A adaptação para os palcos do romance feita pelo grupo Os Fodidos Privilegiados manteve esses elementos, mas não soube valorizá-los. O humor negro do texto, que se revela nas tiradas cotidianas do autor ("Todos somos leprosos, mas não admitimos nossa lepra!" ou "O ginecologista devia ser casto e andar de batina branca"), diluiu-se no humor fácil dos atores, que abusaram dos palavrões, dos trejeitos caricatos e da performance clownesca – traços peculiares do grupo.

Para ajudar a dar o ar de "casa da mãe Joana" ao espetáculo, uma trilha sonora tanto heterogênea quanto descabida fazia os atores deslocarem-se do personagem e pularem freneticamente de um lado para o outro, fazendo as coreografias que também sempre integram as apresentações dos Fodidos Privilegiados. É certo que a intenção foi transformar um texto mais do que pesado em uma comédia. Talvez a única saída encontrada para esse desafio foi o uso desses recursos.

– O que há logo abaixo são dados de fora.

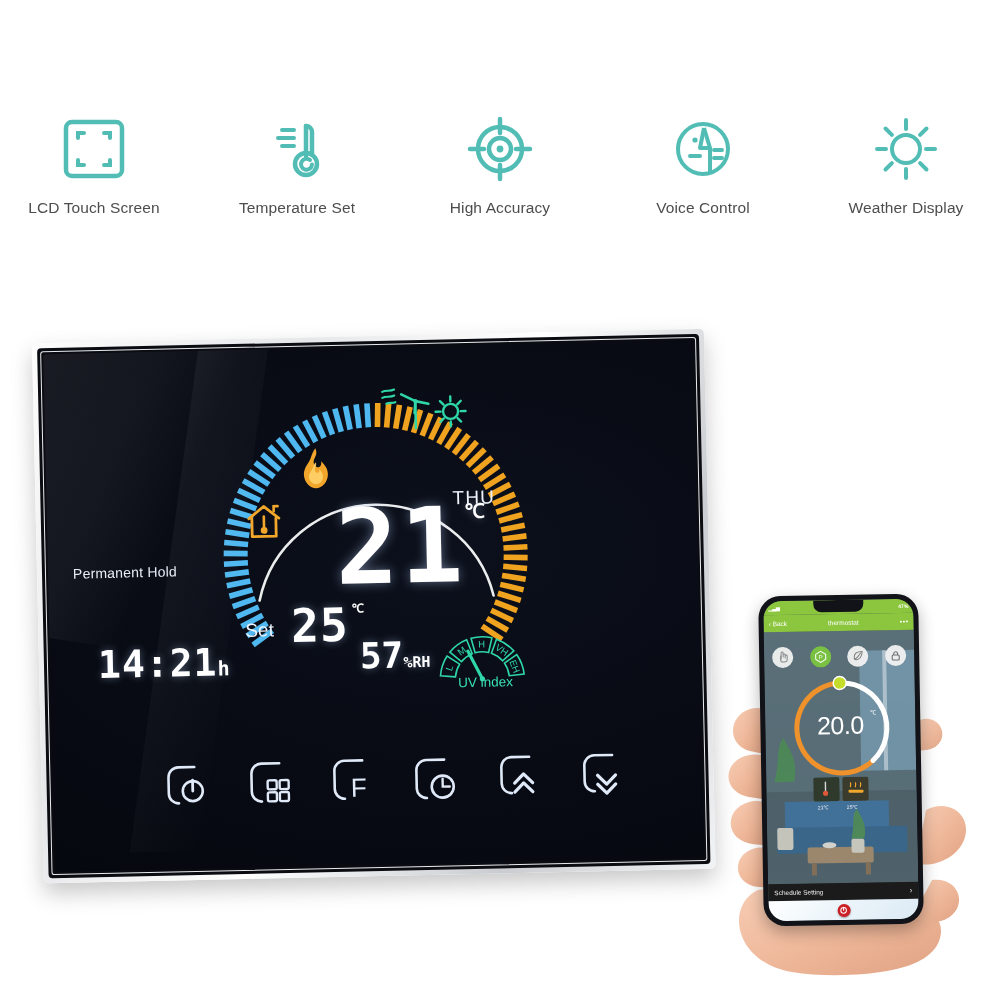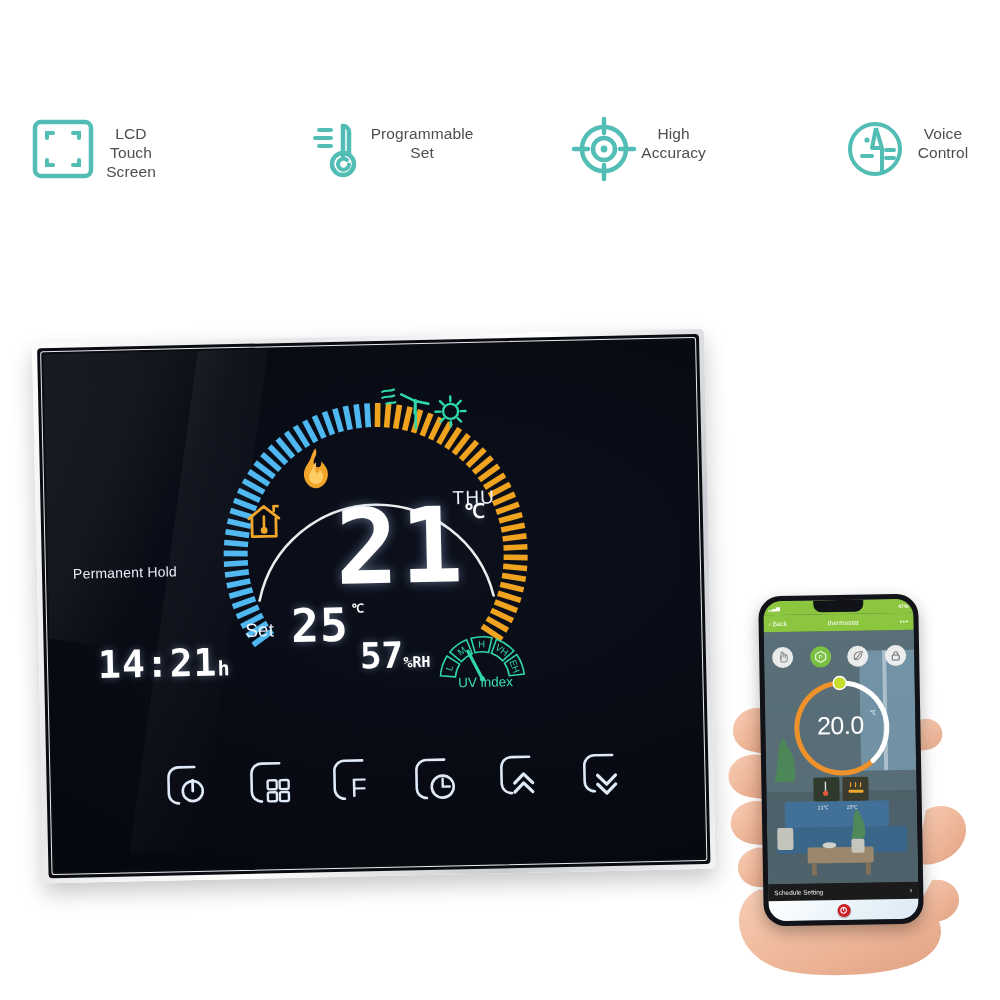"LCD Touch Screen" .feature { align-items: none -> center; flex-direction: row -> column }
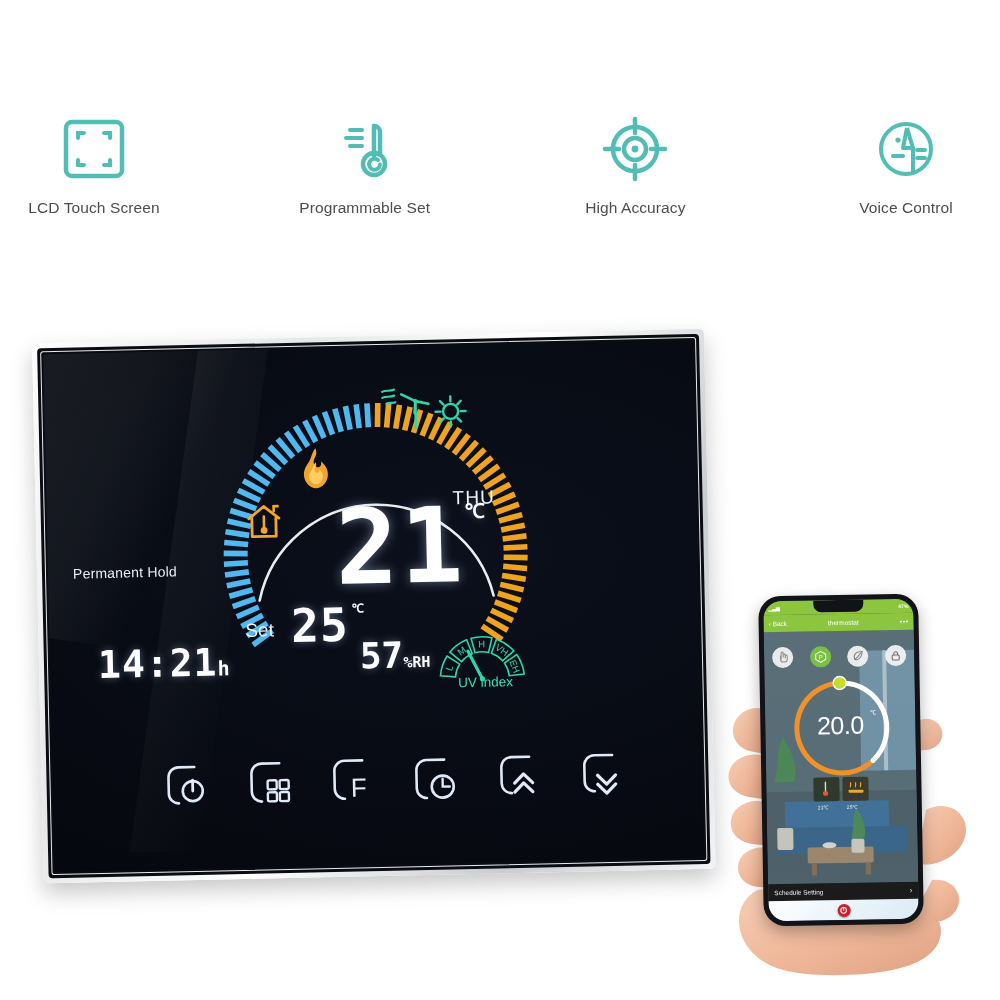"Programmable Set" div.feat-label { text: Programmable -> Temperature }
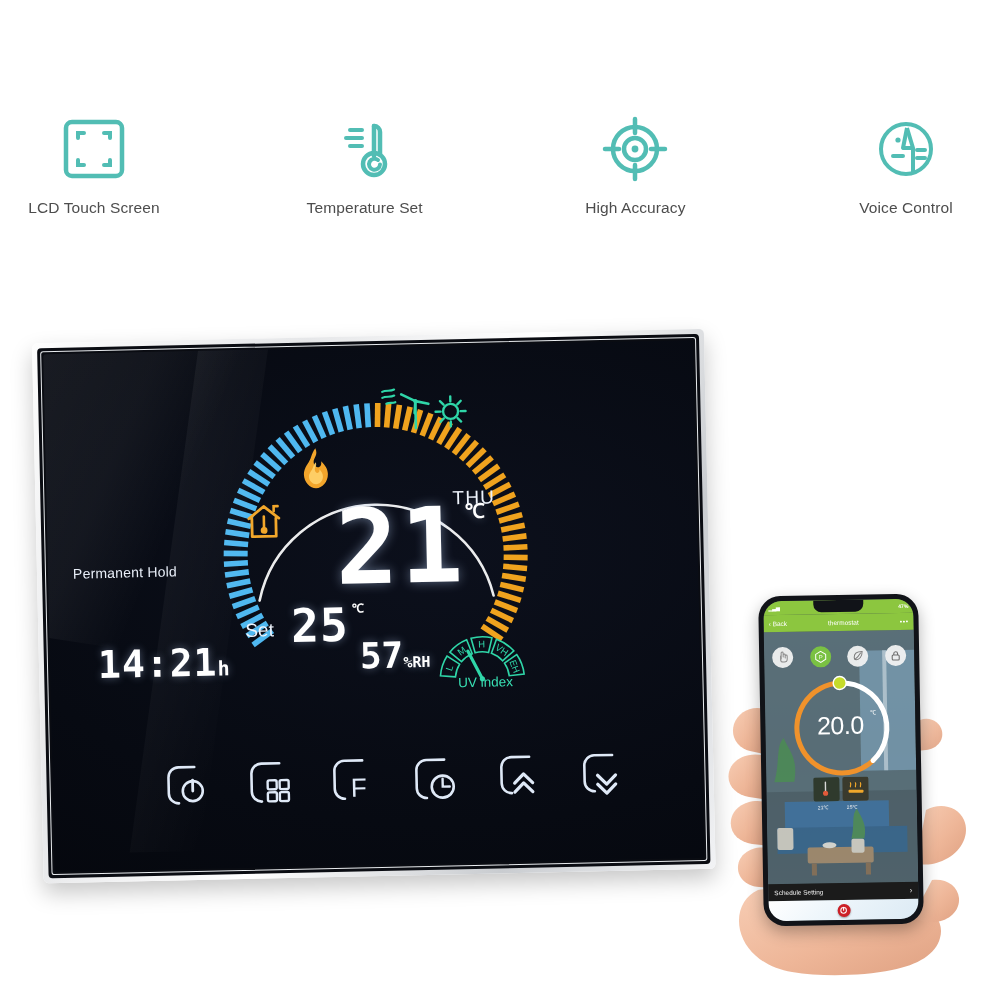"Weather Display" div.feature { html: none -> <div> <div> <svg> <circle></circle> <path></path> </svg> </div> <div>Weather Display</div> </div> }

O cenário minimalista, composto mais por cadeiras, barbantes esticados ao fundo e a luz que alternava entre o azul e o vermelho para marcar o tempo dos acontecimentos – uma clara homenagem à revolucionária peça Vestido de Noiva, de Nelson Rodrigues, que experimentou esse uso para luz pela primeira vez – dispunha em seu centro a grande rosa símbolo da companhia, demarcando assim sua apropriação do texto do jornalista e dramaturgo. Mais do que o desejo de embutir à marca ao romance de Rodrigues, os Fodidos Privilegiados pretenderam tornar O Casamento um texto mais palatável ao tipo de humor que a companhia pretende.

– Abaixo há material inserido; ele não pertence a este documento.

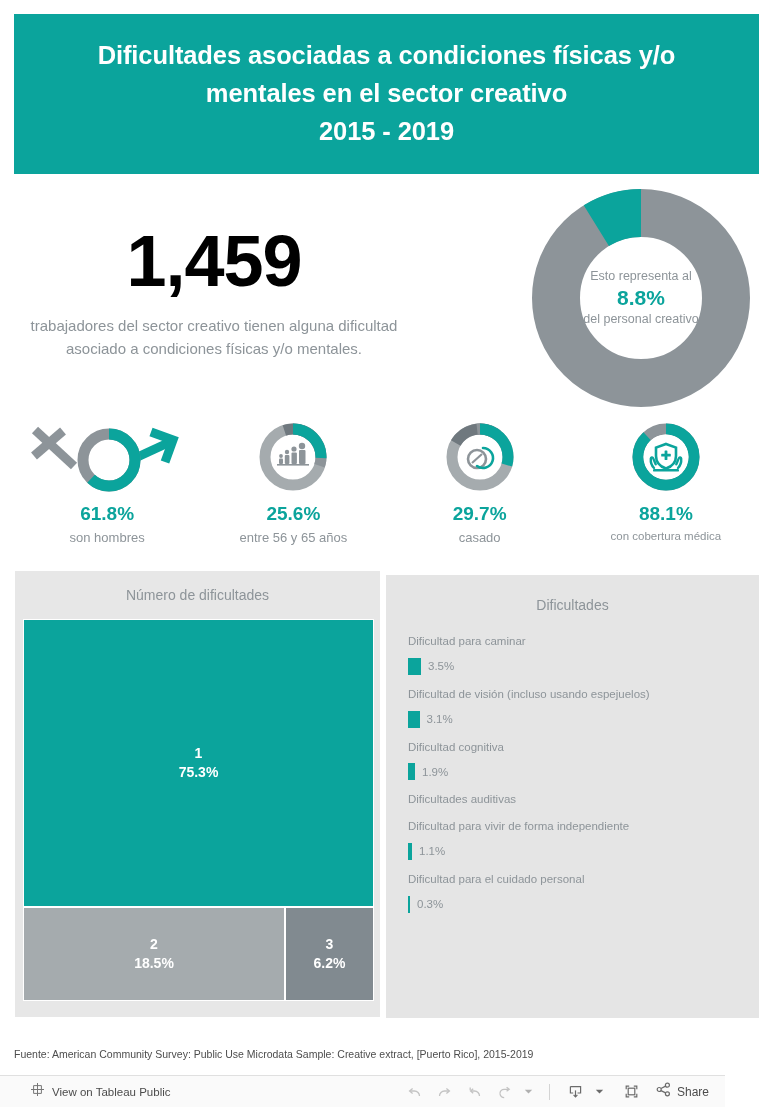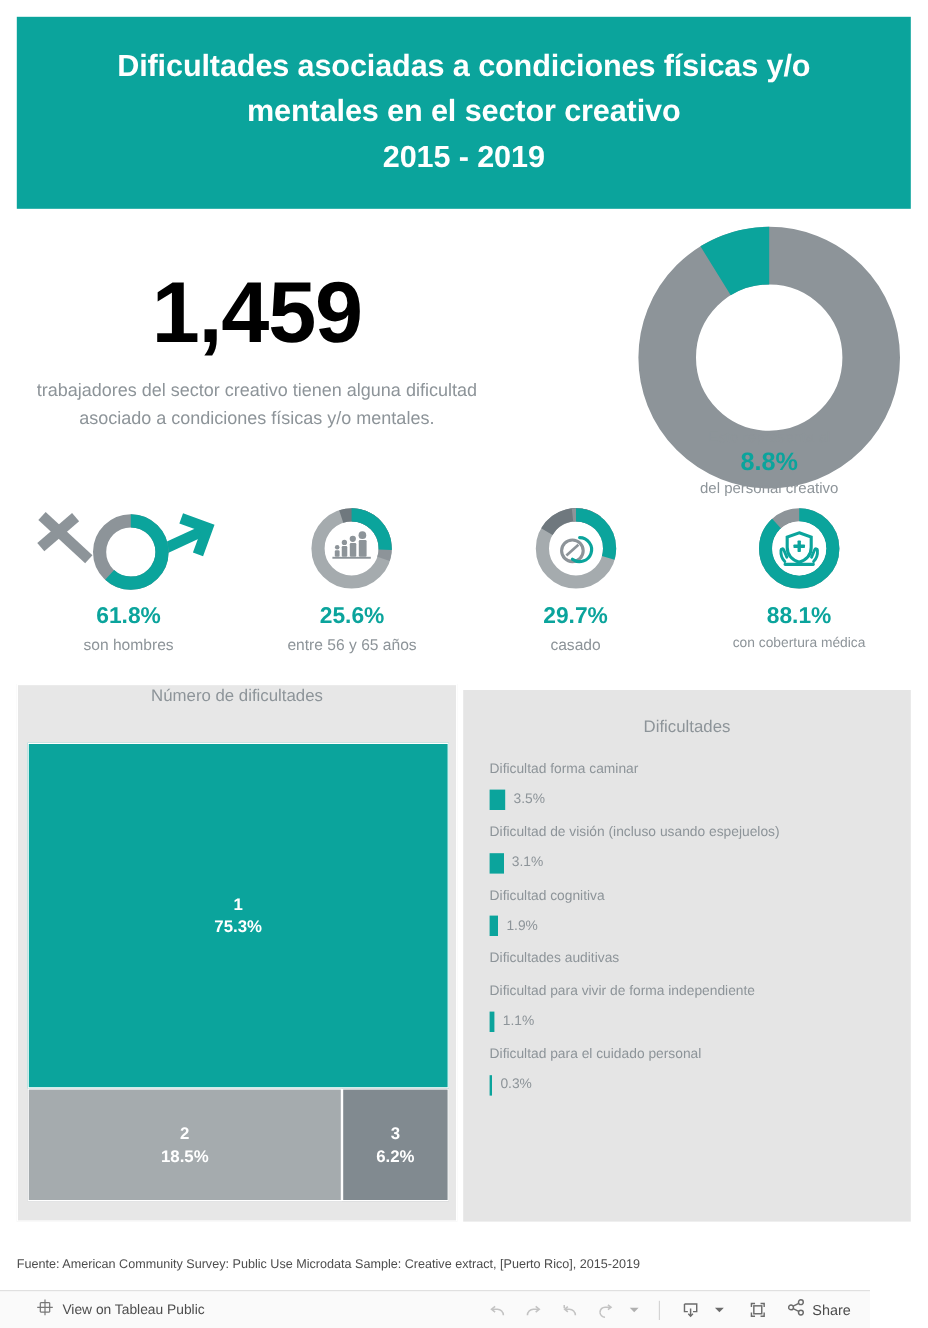"Esto representa al" .donut-center-label { justify-content: flex-end -> center }
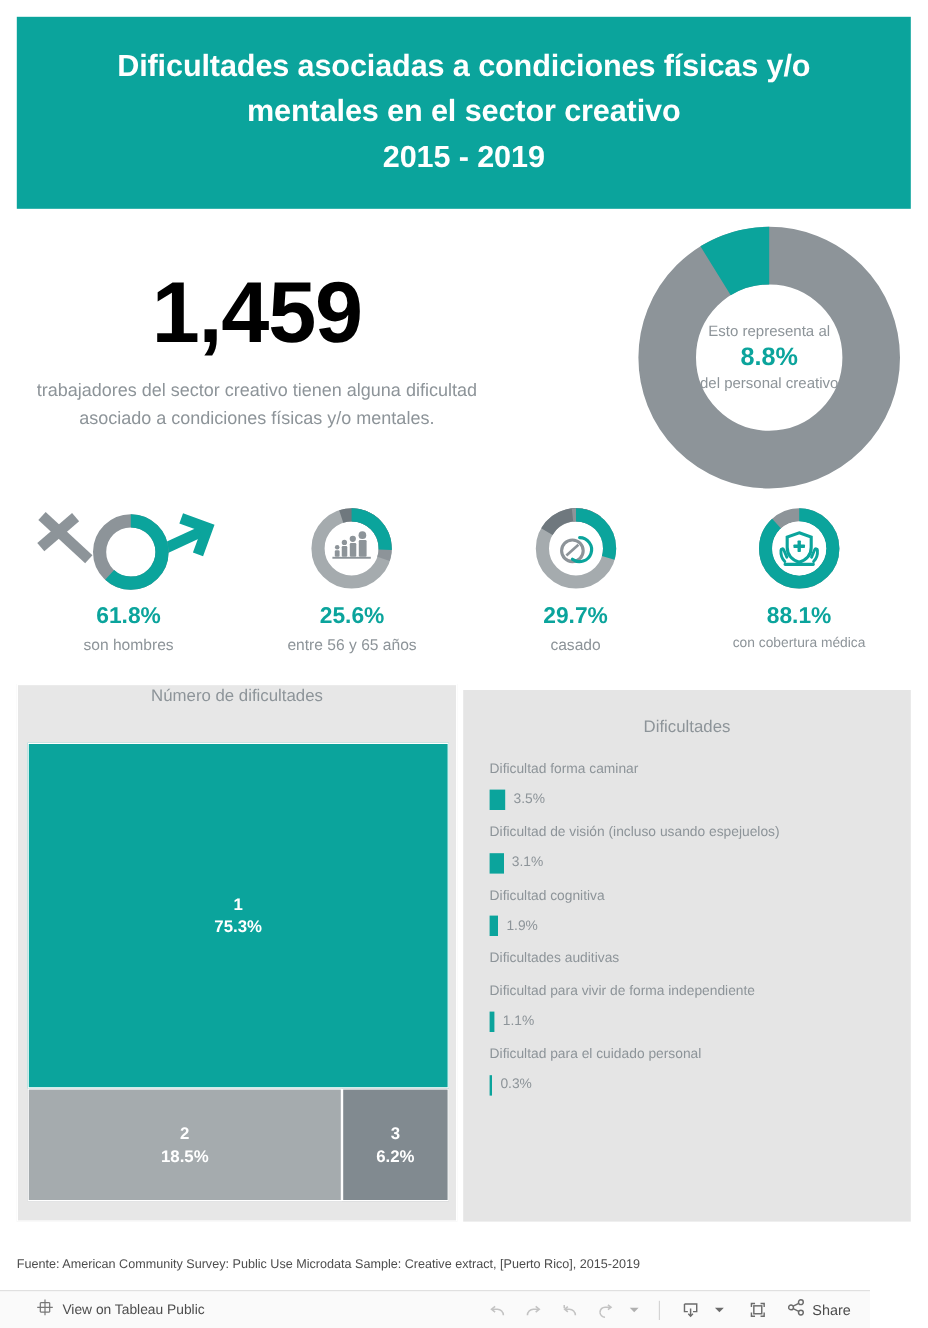"Número de dificultades" .panel-left .panel-title { padding-top: none -> 16px }
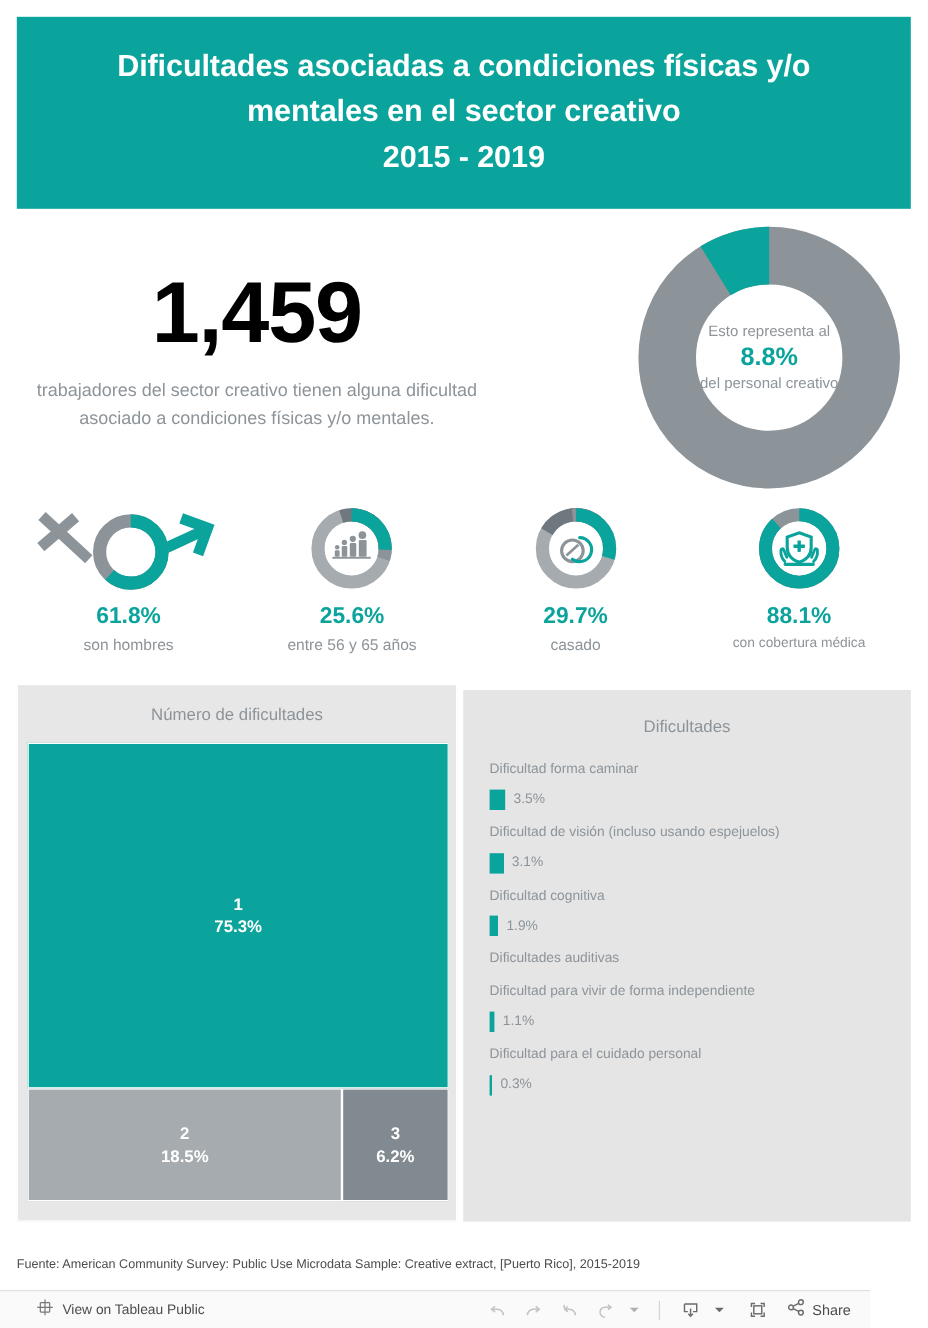"Dificultad forma caminar" div.diff-label { text: forma -> para }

O resultado disso, infelizmente, é uma diminuição da potência de Nelson Rodrigues. Os fãs do escritor que foram levados a assistir a peça pela curiosidade podem não ter se surpreendido positivamente. Durante o intervalo, muitos aproveitaram para ir embora.

A nudez e o erotismo, obviamente, não ficaram de fora. Mais uma vez, o exagero falou mais alto: o homossexual do romance, assistente do ginecologista Dr. Camarinha, foi transformado em uma espécie de Drag Queen escandalosa que ocasionalmente passava ao fundo do palco fazendo alguma gracinha na esperança de arrancar mais risadas fáceis da plateia.

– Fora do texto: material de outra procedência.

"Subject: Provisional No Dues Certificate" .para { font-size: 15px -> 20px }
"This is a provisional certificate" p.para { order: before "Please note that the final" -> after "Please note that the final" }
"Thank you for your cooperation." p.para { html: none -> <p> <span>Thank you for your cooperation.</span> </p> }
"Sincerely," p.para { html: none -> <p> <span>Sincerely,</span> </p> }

As desnecessárias imagens de um padre urinando com um gigantesco pênis de borracha e homens nus vestidos de anjo espalhando pétalas de flores na cena final do casamento causaram risos constrangidos do público e em nada mais contribuíram para a montagem. Ao final do espetáculo, mesmo os palavrões desferidos pelos atores não empolgavam mais.

Os Fodidos Privilegiados têm a seu favor o talento de uma trupe incrível de atores e a direção primorosa de João Fonseca, mas peca no exagero da adaptação e na vontade despropositada em fazer humor raso. Assim como em Comédia Russa, em cartaz no Festival de Curitiba do ano passado, a reação da plateia foi dividida: alguns aplaudiram de pé e outros tantos saíram resmungando impropérios à peça.

Serviço:

O Casamento. Teatro Guaíra (Pça. Santos Andrade, s/nº), (41) 3304-7900. Hoje, às 21 horas. R$ 50 e R$ 28 (meia-entrada mais taxa). Classificação indicativa: 16 anos.